Tech libertarianism & the rise of white supremacists online
our picks from last month around the web
our fave long(er) reads:
If I was an evil techbro...
by
What it’s asking: What if this Substack Nazi shit is all part of their plan... and not in the way we've all been worrying about?
Favorite quote:
A friend of mine in academia said something to me last week that was totally unrelated to this “Substack has a Nazi problem” topic that I began to realize is probably related after all. He basically said that he was taking his academic research into the corporate realm because unlike academia with its rigorous standards that just slow the process of research down while you are made to comply with tedious bottlenecks like “consent” and “ethics” rules, there are no such barriers on the business R&D side because it's not considered experimenting anymore, it's just marketing research. And marketing research doesn't have to concern itself with pesky roadblocks like consent and ethics.

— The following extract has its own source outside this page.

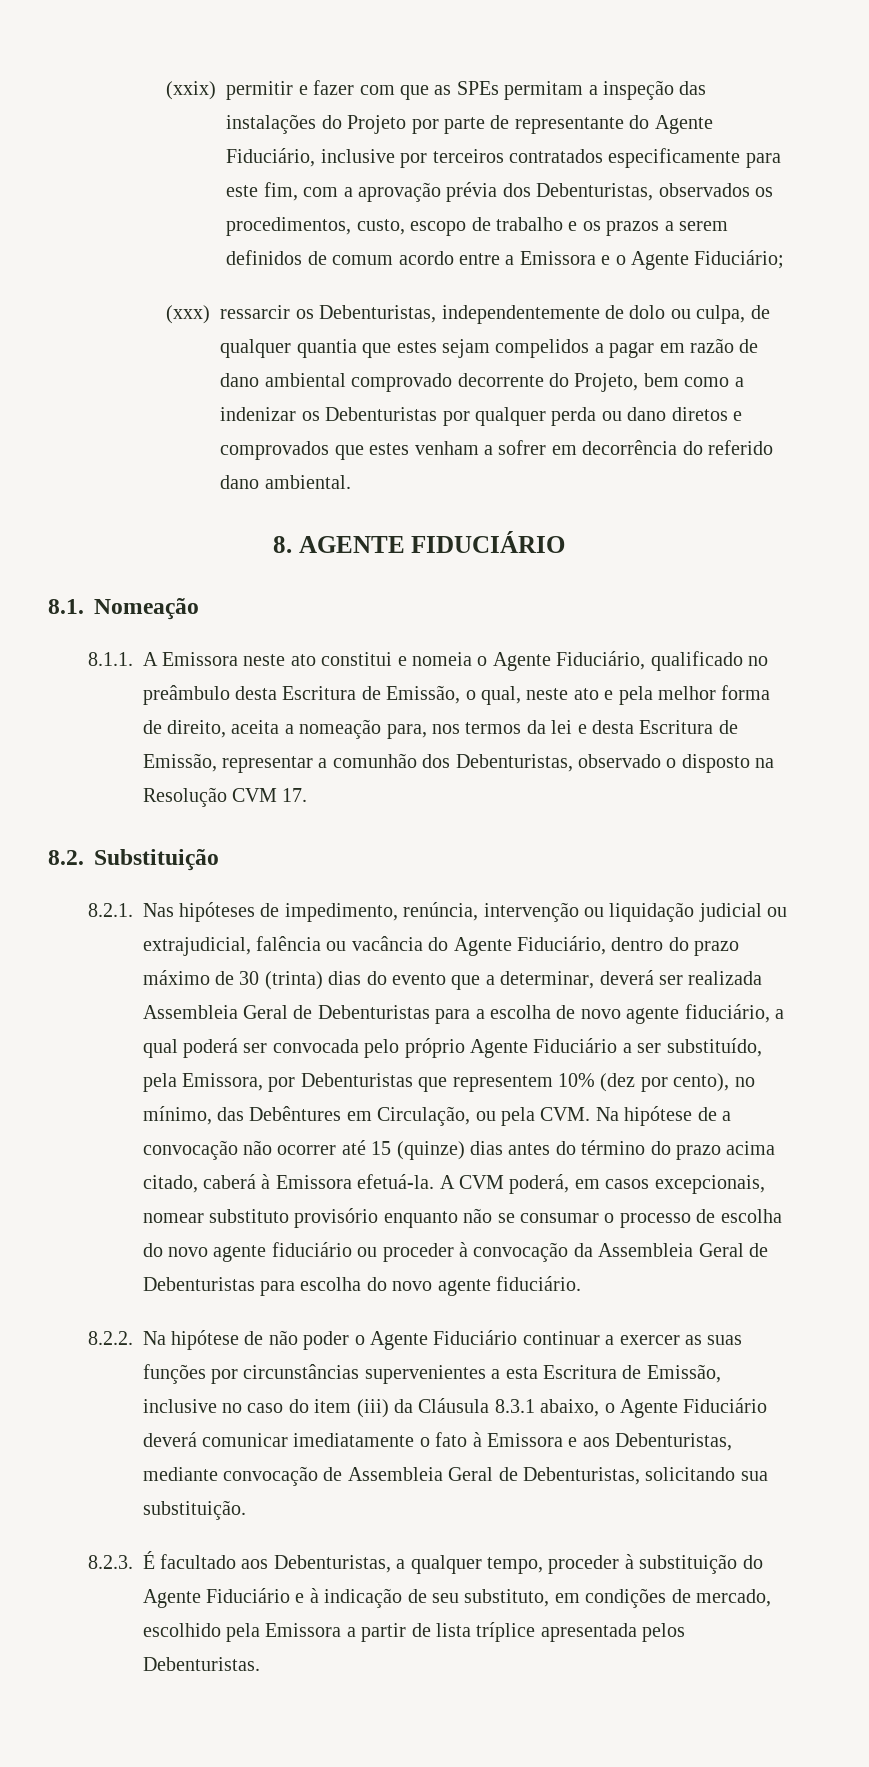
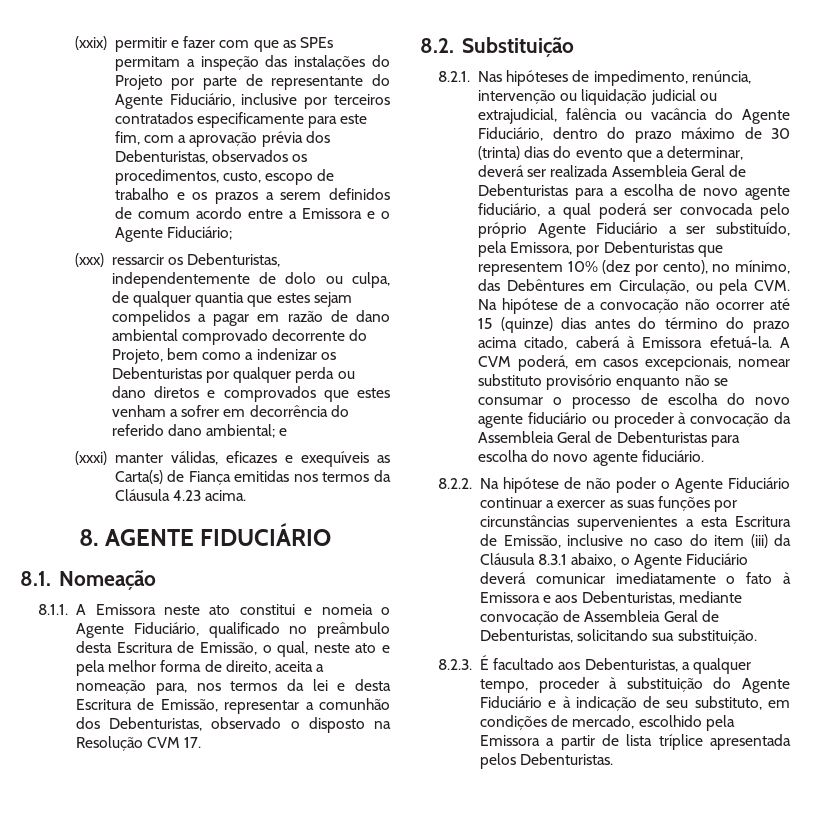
- (xxx) ressarcir os Debenturistas, independentemente de dolo ou culpa, de qualquer quantia que estes sejam compelidos a pagar em razão de dano ambiental comprovado decorrente do Projeto, bem como a indenizar os Debenturistas por qualquer perda ou dano diretos e comprovados que estes venham a sofrer em decorrência do referido dano ambiental.
+ (xxx) ressarcir os Debenturistas, independentemente de dolo ou culpa, de qualquer quantia que estes sejam compelidos a pagar em razão de dano ambiental comprovado decorrente do Projeto, bem como a indenizar os Debenturistas por qualquer perda ou dano diretos e comprovados que estes venham a sofrer em decorrência do referido dano ambiental; e
+ (xxxi) manter válidas, eficazes e exequíveis as Carta(s) de Fiança emitidas nos termos da Cláusula 4.23 acima.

On Substack Nazis, laissez-faire tech regulation, and mouse-poop-in-cereal-boxes
by
What it’s asking: What role does tech libertarianism play in the rise of white supremacist rhetoric on digital platforms?
Favorite quote:
This is why every tech CEO loves the libertarian approach to speech issues. Tech libertarianism holds that someone else (or no one at all) should expend resources on setting and enforcing boundaries for how your product is used. The essence of the position is “I shouldn’t have to spend money on any of this. And I shouldn’t ever face negative consequences for not spending money on this.”
There Aren’t Too Many Endings in ‘The Lord of the Rings: The Return of the King’
by Kyle Wilson
What it’s asking: Is 27 minutes really too long to ask to wrap up a 12 hour epic?
Favorite quote:
To spend such time on the torturous burden of this object and end with its mere destruction and the coronation of Middle-earth’s new king would be a betrayal of the audience, and of the source material. For as much as the dissolution of the Ring brings a grand finale to this epic spectacle of fantasy, it’s these last 27 minutes that hammer home the film’s principal theme: How do we move on?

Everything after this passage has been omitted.